• _Raw data_:
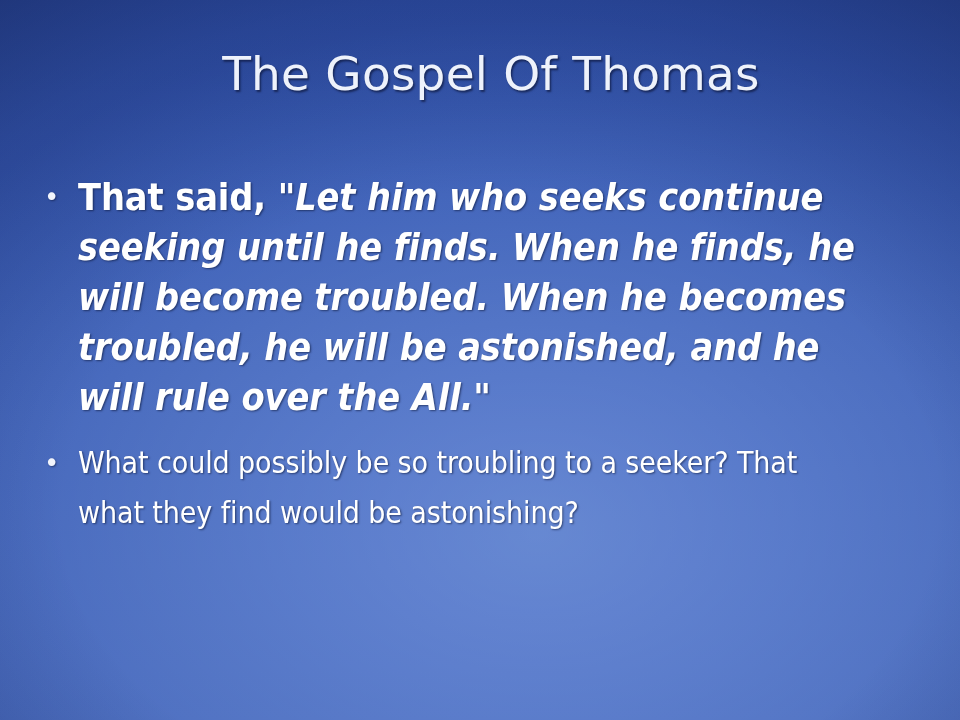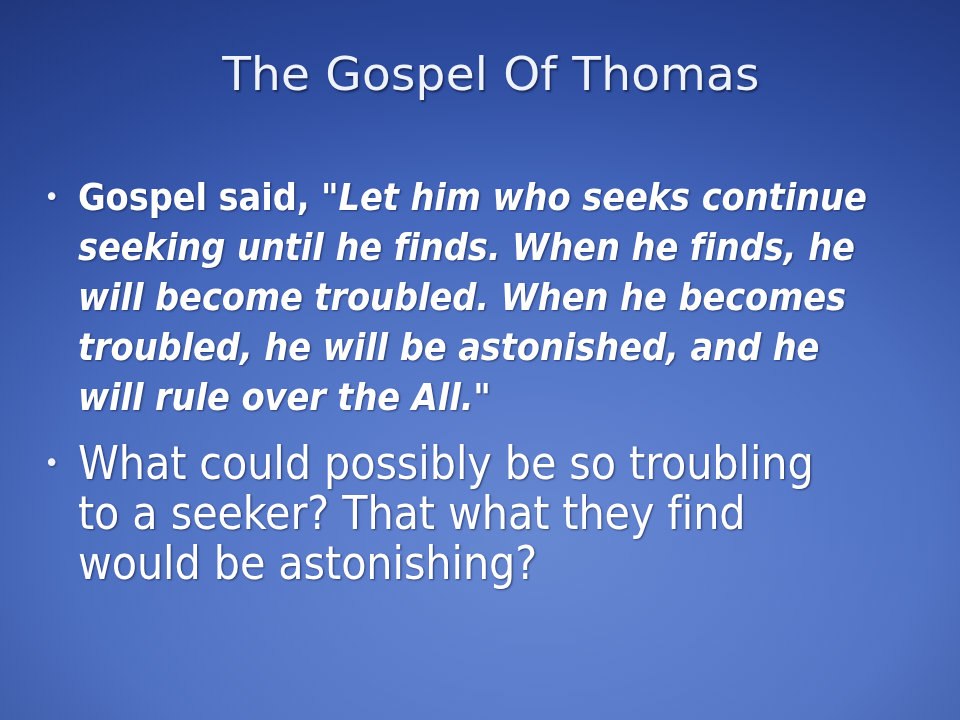--- a/index.html
+++ b/index.html
@@ -113,21 +113,21 @@
   }
   #bullet-quote .bullet-marker {
     font-size: 26px;
     line-height: 50px;
   }
 
   
   #bullet-question .bullet-text {
     font-weight: 400;
     font-style: normal;
-    font-size: 46px;
+    font-size: 30px;
     line-height: 50px;
     max-width: 790px;
   }
   #bullet-question .bullet-marker {
     font-size: 26px;
     line-height: 50px;
   }
 </style>
 </head>
 <body>
@@ -137,21 +137,21 @@
   <div id="vignette"></div>
 
   <div id="title-block">
     <span id="title-text">The Gospel Of Thomas</span>
   </div>
 
   <div id="body-block">
 
     <div class="bullet-row" id="bullet-quote">
       <span class="bullet-marker">•</span>
-      <span class="bullet-text"><span class="lead">Gospel said, </span><span class="quote">"Let him who seeks continue seeking until he finds. When he finds, he will become troubled. When he becomes troubled, he will be astonished, and he will rule over the All."</span></span>
+      <span class="bullet-text"><span class="lead">That said, </span><span class="quote">"Let him who seeks continue seeking until he finds. When he finds, he will become troubled. When he becomes troubled, he will be astonished, and he will rule over the All."</span></span>
     </div>
 
     <div class="bullet-row" id="bullet-question">
       <span class="bullet-marker">•</span>
       <span class="bullet-text">What could possibly be so troubling to a seeker?  That what they find would be astonishing?</span>
     </div>
 
   </div>
 </div>
 

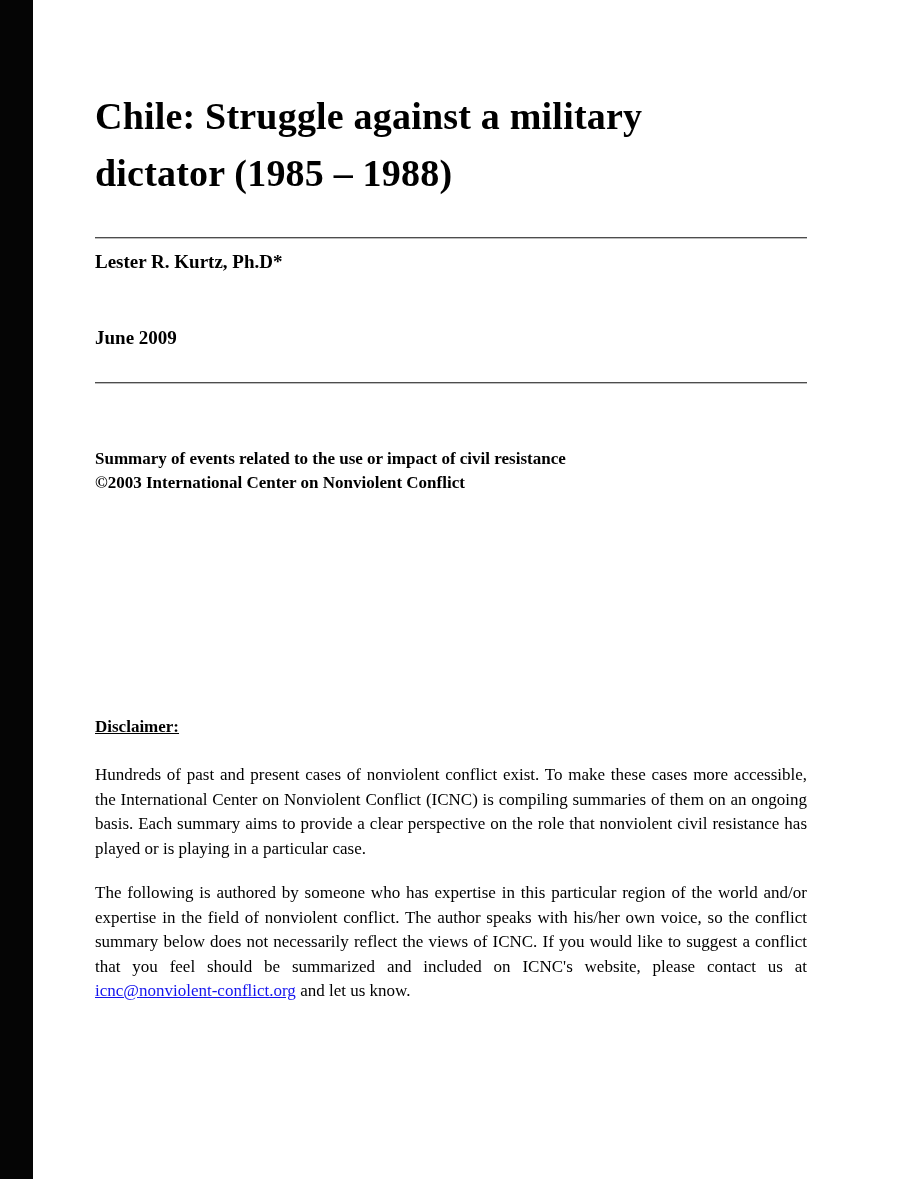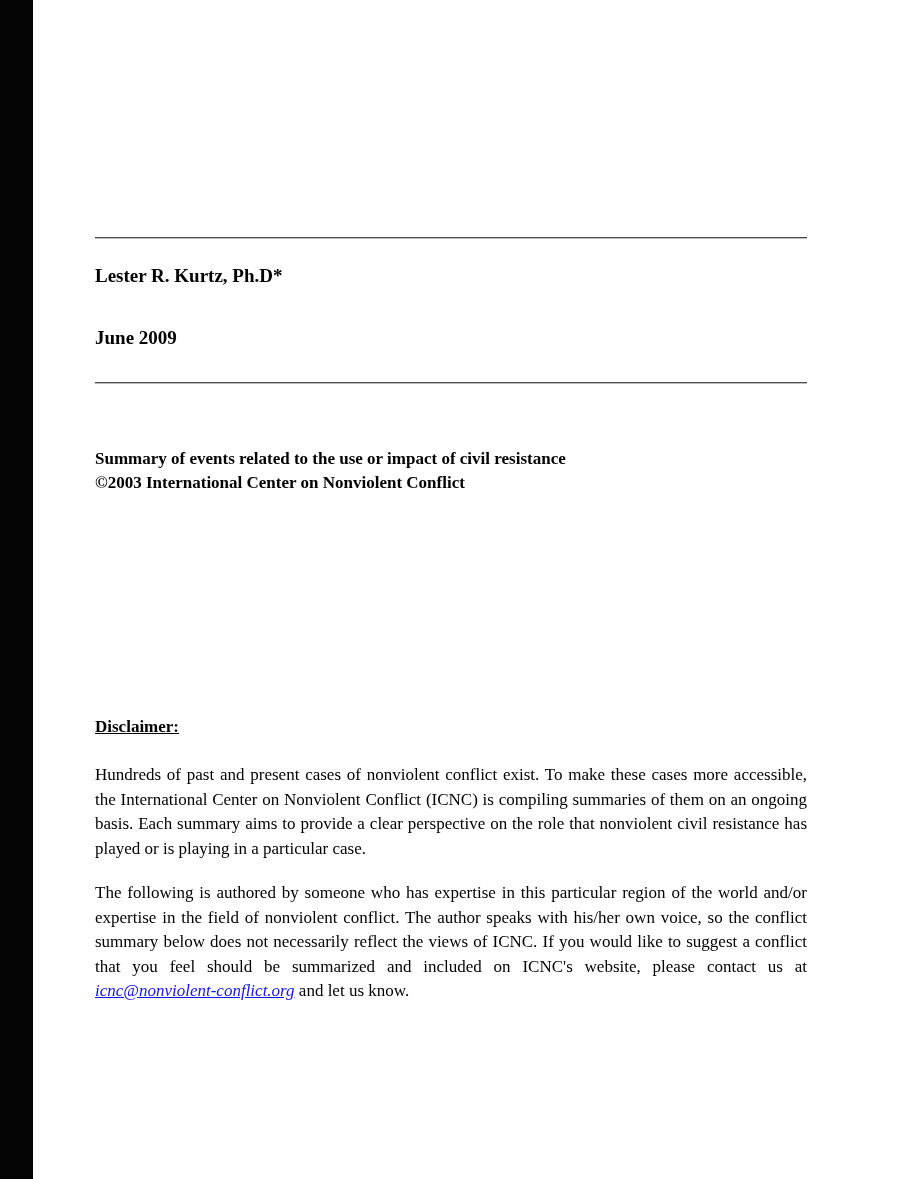--- a/index.html
+++ b/index.html
@@ -29,53 +29,56 @@
     letter-spacing: 0.2px;
     white-space: nowrap;
   }
   .rule {
     position: absolute; left: 95px; width: 712px; height: 2px;
     background: #4d4d4d;
     border-bottom: 1px solid #bcbcbc;
   }
   .rule-1 { top: 237px; }
   .rule-2 { top: 382px; }
-  .author-line { top: 264px; font-size: 19px; font-weight: bold; line-height: 23px; }
+  .author-line { top: 250px; font-size: 19px; font-weight: bold; line-height: 23px; }
   .date-line   { top: 326px; font-size: 19px; font-weight: bold; line-height: 23px; }
   .header-note { top: 404px; font-size: 17px; font-weight: bold; line-height: 23.5px; margin-top: 43px; }
   .disclaimer-heading {
     top: 715px; font-size: 17px; font-weight: bold; line-height: 23px;
   }
   .disclaimer-heading span { text-decoration: underline; }
   .body-para {
     font-size: 17px;
     line-height: 24.5px;
     text-align: justify;
   }
   .para-1 { top: 763px; }
   .para-2 { top: 881px; }
   .email-link {
     color: #1414ee;
     text-decoration: underline;
     cursor: pointer;
-    font-style: italic;
   }
   .footnote {
     top: 1113px;
     font-size: 14.5px;
     line-height: 18px;
   }
 </style>
 </head>
 <body>
 
 <div class="page">
 
   <div class="scan-edge"></div>
 
+  <div class="col doc-title">
+    <div>Chile: Struggle against a military</div>
+    <div>dictator (1985 – 1988)</div>
+  </div>
 
   <div class="rule rule-1"></div>
 
   <div class="col author-line">Lester R. Kurtz, Ph.D*</div>
 
   <div class="col date-line">June 2009</div>
 
   <div class="rule rule-2"></div>
 
   <div class="col header-note">

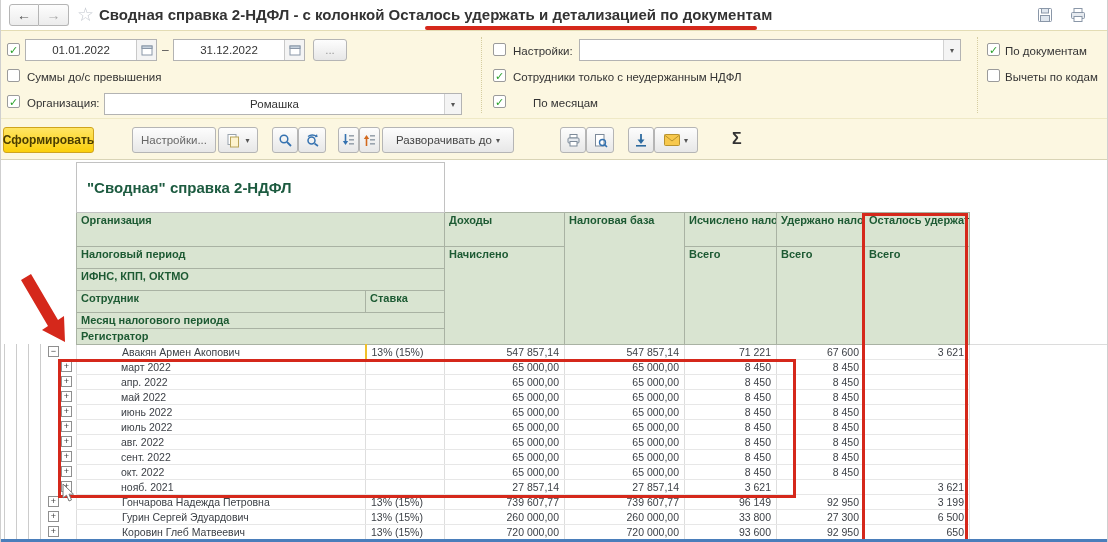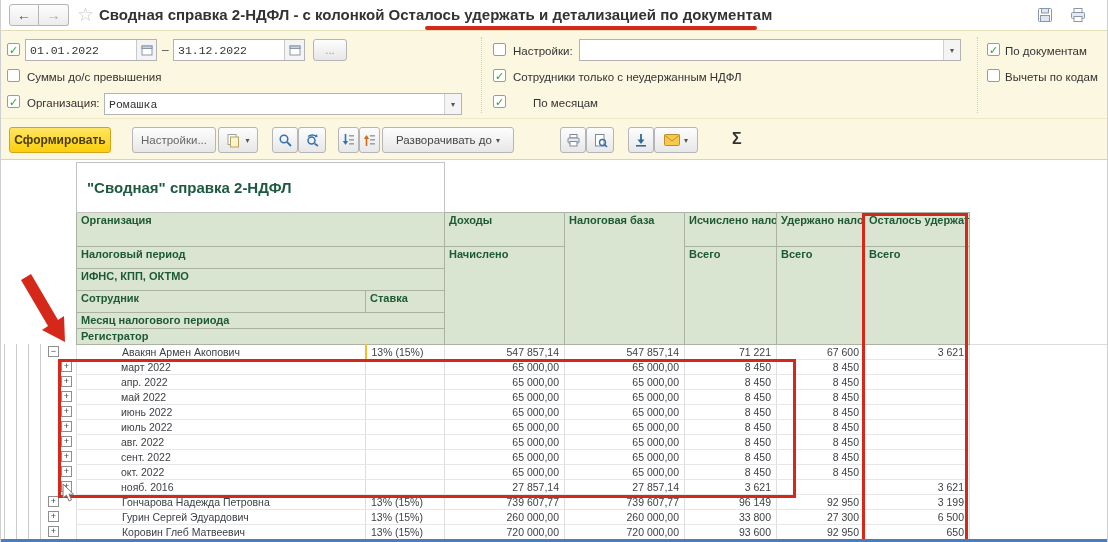--- a/index.html
+++ b/index.html
@@ -23,21 +23,21 @@
                 border-top:1px solid #e3dcb4;}
   .toolbar{position:absolute;top:118px;left:0;right:0;height:42px;background:#fcf7e1;
            border-top:1px solid #efe9c6;border-bottom:1px solid #d9d4b6;box-sizing:border-box;}
   .vsep{position:absolute;top:6px;bottom:6px;width:0;border-left:1px dotted #d5cda0;}
 
   .checkbox{position:absolute;width:13px;height:13px;border:1px solid #9b9b9b;background:#fff;border-radius:2px;
             font-size:11px;line-height:12px;text-align:center;color:#2ba22b;font-weight:bold;box-sizing:border-box;}
   .flabel{position:absolute;font-size:11.5px;color:#333;white-space:nowrap;}
   .field{position:absolute;height:22px;background:#fff;border:1px solid #b3b3b3;display:flex;align-items:stretch;box-sizing:border-box;}
   .field input{border:none;outline:none;flex:1;font-size:11.5px;padding:0 4px;color:#333;min-width:0;
-               font-family:Liberation Mono, monospace;background:transparent;}
+               font-family:Liberation Sans, sans-serif;background:transparent;text-align:center;}
   .fbtn{width:19px;display:flex;align-items:center;justify-content:center;border-left:1px solid #c9c9c9;background:#f4f4f4;}
   .caretbox{width:16px;display:flex;align-items:center;justify-content:center;color:#555;font-size:8px;background:#f4f4f4;border-left:1px solid #d2d2d2;}
   .dash{position:absolute;font-size:12px;color:#555;}
 
   .btn{position:absolute;top:8px;height:26px;border:1px solid #b5b5b5;border-radius:3px;
        background:linear-gradient(#fdfdfd,#e7e7e7);font-size:11.5px;color:#666;
        display:flex;align-items:center;justify-content:center;box-sizing:border-box;gap:4px;white-space:nowrap;}
   .btn-generate{background:linear-gradient(#ffe564,#fbcf0a);border-color:#cfa41e;color:#4a3d00;font-weight:bold;font-size:12px;}
   .caret{font-size:8px;color:#555;}
   .sigma{position:absolute;left:731px;top:11px;font-size:16px;font-weight:bold;color:#333;}
@@ -150,21 +150,21 @@
     <span class="flabel" style="left:532px;top:66px">По месяцам</span>
 
     <span class="checkbox" style="left:986px;top:12px">✓</span>
     <span class="flabel" style="left:1004px;top:14px">По документам</span>
 
     <span class="checkbox" style="left:986px;top:38px;color:transparent"></span>
     <span class="flabel" style="left:1004px;top:40px">Вычеты по кодам</span>
   </div>
 
   <div class="toolbar">
-    <div class="btn btn-generate" style="left:8px;width:102px">
+    <div class="btn btn-generate" style="left:2px;width:91px">
         <span>Сформировать</span>
       </div>
     <div class="btn" style="left:131px;width:84px">
         <span>Настройки...</span>
       </div>
     <div class="btn" style="left:217px;width:40px">
       <svg width="15" height="15" viewBox="0 0 15 15">
         <rect x="2" y="1.5" width="8" height="10" fill="#fff" stroke="#9aa4ae"></rect>
         <rect x="4.5" y="4" width="8" height="10" fill="#fdf3cf" stroke="#b8a35a"></rect>
       </svg>
@@ -377,21 +377,21 @@
       <tr class="data">
         <td class="dcell lvl2">окт. 2022</td>
         <td class="dcell"></td>
         <td class="dcell num">65 000,00</td>
         <td class="dcell num">65 000,00</td>
         <td class="dcell num">8 450</td>
         <td class="dcell num">8 450</td>
         <td class="dcell num"></td>
       </tr>
       <tr class="data">
-        <td class="dcell lvl2">нояб. 2016</td>
+        <td class="dcell lvl2">нояб. 2021</td>
         <td class="dcell"></td>
         <td class="dcell num">27 857,14</td>
         <td class="dcell num">27 857,14</td>
         <td class="dcell num">3 621</td>
         <td class="dcell num"></td>
         <td class="dcell num">3 621</td>
       </tr>
       <tr class="data">
         <td class="dcell lvl1">Гончарова Надежда Петровна</td>
         <td class="dcell">13% (15%)</td>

• _Task requirements_:
Without the pictures, write out all of the material exactly.

• _Answer space_:
--- a/index.html
+++ b/index.html
@@ -113,21 +113,21 @@
   }
   #bullet-quote .bullet-marker {
     font-size: 26px;
     line-height: 50px;
   }
 
   
   #bullet-question .bullet-text {
     font-weight: 400;
     font-style: normal;
-    font-size: 46px;
+    font-size: 30px;
     line-height: 50px;
     max-width: 790px;
   }
   #bullet-question .bullet-marker {
     font-size: 26px;
     line-height: 50px;
   }
 </style>
 </head>
 <body>
@@ -137,21 +137,21 @@
   <div id="vignette"></div>
 
   <div id="title-block">
     <span id="title-text">The Gospel Of Thomas</span>
   </div>
 
   <div id="body-block">
 
     <div class="bullet-row" id="bullet-quote">
       <span class="bullet-marker">•</span>
-      <span class="bullet-text"><span class="lead">Gospel said, </span><span class="quote">"Let him who seeks continue seeking until he finds. When he finds, he will become troubled. When he becomes troubled, he will be astonished, and he will rule over the All."</span></span>
+      <span class="bullet-text"><span class="lead">That said, </span><span class="quote">"Let him who seeks continue seeking until he finds. When he finds, he will become troubled. When he becomes troubled, he will be astonished, and he will rule over the All."</span></span>
     </div>
 
     <div class="bullet-row" id="bullet-question">
       <span class="bullet-marker">•</span>
       <span class="bullet-text">What could possibly be so troubling to a seeker?  That what they find would be astonishing?</span>
     </div>
 
   </div>
 </div>
 

--- a/index.html
+++ b/index.html
@@ -29,53 +29,56 @@
     letter-spacing: 0.2px;
     white-space: nowrap;
   }
   .rule {
     position: absolute; left: 95px; width: 712px; height: 2px;
     background: #4d4d4d;
     border-bottom: 1px solid #bcbcbc;
   }
   .rule-1 { top: 237px; }
   .rule-2 { top: 382px; }
-  .author-line { top: 264px; font-size: 19px; font-weight: bold; line-height: 23px; }
+  .author-line { top: 250px; font-size: 19px; font-weight: bold; line-height: 23px; }
   .date-line   { top: 326px; font-size: 19px; font-weight: bold; line-height: 23px; }
   .header-note { top: 404px; font-size: 17px; font-weight: bold; line-height: 23.5px; margin-top: 43px; }
   .disclaimer-heading {
     top: 715px; font-size: 17px; font-weight: bold; line-height: 23px;
   }
   .disclaimer-heading span { text-decoration: underline; }
   .body-para {
     font-size: 17px;
     line-height: 24.5px;
     text-align: justify;
   }
   .para-1 { top: 763px; }
   .para-2 { top: 881px; }
   .email-link {
     color: #1414ee;
     text-decoration: underline;
     cursor: pointer;
-    font-style: italic;
   }
   .footnote {
     top: 1113px;
     font-size: 14.5px;
     line-height: 18px;
   }
 </style>
 </head>
 <body>
 
 <div class="page">
 
   <div class="scan-edge"></div>
 
+  <div class="col doc-title">
+    <div>Chile: Struggle against a military</div>
+    <div>dictator (1985 – 1988)</div>
+  </div>
 
   <div class="rule rule-1"></div>
 
   <div class="col author-line">Lester R. Kurtz, Ph.D*</div>
 
   <div class="col date-line">June 2009</div>
 
   <div class="rule rule-2"></div>
 
   <div class="col header-note">

--- a/index.html
+++ b/index.html
@@ -23,21 +23,21 @@
                 border-top:1px solid #e3dcb4;}
   .toolbar{position:absolute;top:118px;left:0;right:0;height:42px;background:#fcf7e1;
            border-top:1px solid #efe9c6;border-bottom:1px solid #d9d4b6;box-sizing:border-box;}
   .vsep{position:absolute;top:6px;bottom:6px;width:0;border-left:1px dotted #d5cda0;}
 
   .checkbox{position:absolute;width:13px;height:13px;border:1px solid #9b9b9b;background:#fff;border-radius:2px;
             font-size:11px;line-height:12px;text-align:center;color:#2ba22b;font-weight:bold;box-sizing:border-box;}
   .flabel{position:absolute;font-size:11.5px;color:#333;white-space:nowrap;}
   .field{position:absolute;height:22px;background:#fff;border:1px solid #b3b3b3;display:flex;align-items:stretch;box-sizing:border-box;}
   .field input{border:none;outline:none;flex:1;font-size:11.5px;padding:0 4px;color:#333;min-width:0;
-               font-family:Liberation Mono, monospace;background:transparent;}
+               font-family:Liberation Sans, sans-serif;background:transparent;text-align:center;}
   .fbtn{width:19px;display:flex;align-items:center;justify-content:center;border-left:1px solid #c9c9c9;background:#f4f4f4;}
   .caretbox{width:16px;display:flex;align-items:center;justify-content:center;color:#555;font-size:8px;background:#f4f4f4;border-left:1px solid #d2d2d2;}
   .dash{position:absolute;font-size:12px;color:#555;}
 
   .btn{position:absolute;top:8px;height:26px;border:1px solid #b5b5b5;border-radius:3px;
        background:linear-gradient(#fdfdfd,#e7e7e7);font-size:11.5px;color:#666;
        display:flex;align-items:center;justify-content:center;box-sizing:border-box;gap:4px;white-space:nowrap;}
   .btn-generate{background:linear-gradient(#ffe564,#fbcf0a);border-color:#cfa41e;color:#4a3d00;font-weight:bold;font-size:12px;}
   .caret{font-size:8px;color:#555;}
   .sigma{position:absolute;left:731px;top:11px;font-size:16px;font-weight:bold;color:#333;}
@@ -150,21 +150,21 @@
     <span class="flabel" style="left:532px;top:66px">По месяцам</span>
 
     <span class="checkbox" style="left:986px;top:12px">✓</span>
     <span class="flabel" style="left:1004px;top:14px">По документам</span>
 
     <span class="checkbox" style="left:986px;top:38px;color:transparent"></span>
     <span class="flabel" style="left:1004px;top:40px">Вычеты по кодам</span>
   </div>
 
   <div class="toolbar">
-    <div class="btn btn-generate" style="left:8px;width:102px">
+    <div class="btn btn-generate" style="left:2px;width:91px">
         <span>Сформировать</span>
       </div>
     <div class="btn" style="left:131px;width:84px">
         <span>Настройки...</span>
       </div>
     <div class="btn" style="left:217px;width:40px">
       <svg width="15" height="15" viewBox="0 0 15 15">
         <rect x="2" y="1.5" width="8" height="10" fill="#fff" stroke="#9aa4ae"></rect>
         <rect x="4.5" y="4" width="8" height="10" fill="#fdf3cf" stroke="#b8a35a"></rect>
       </svg>
@@ -377,21 +377,21 @@
       <tr class="data">
         <td class="dcell lvl2">окт. 2022</td>
         <td class="dcell"></td>
         <td class="dcell num">65 000,00</td>
         <td class="dcell num">65 000,00</td>
         <td class="dcell num">8 450</td>
         <td class="dcell num">8 450</td>
         <td class="dcell num"></td>
       </tr>
       <tr class="data">
-        <td class="dcell lvl2">нояб. 2016</td>
+        <td class="dcell lvl2">нояб. 2021</td>
         <td class="dcell"></td>
         <td class="dcell num">27 857,14</td>
         <td class="dcell num">27 857,14</td>
         <td class="dcell num">3 621</td>
         <td class="dcell num"></td>
         <td class="dcell num">3 621</td>
       </tr>
       <tr class="data">
         <td class="dcell lvl1">Гончарова Надежда Петровна</td>
         <td class="dcell">13% (15%)</td>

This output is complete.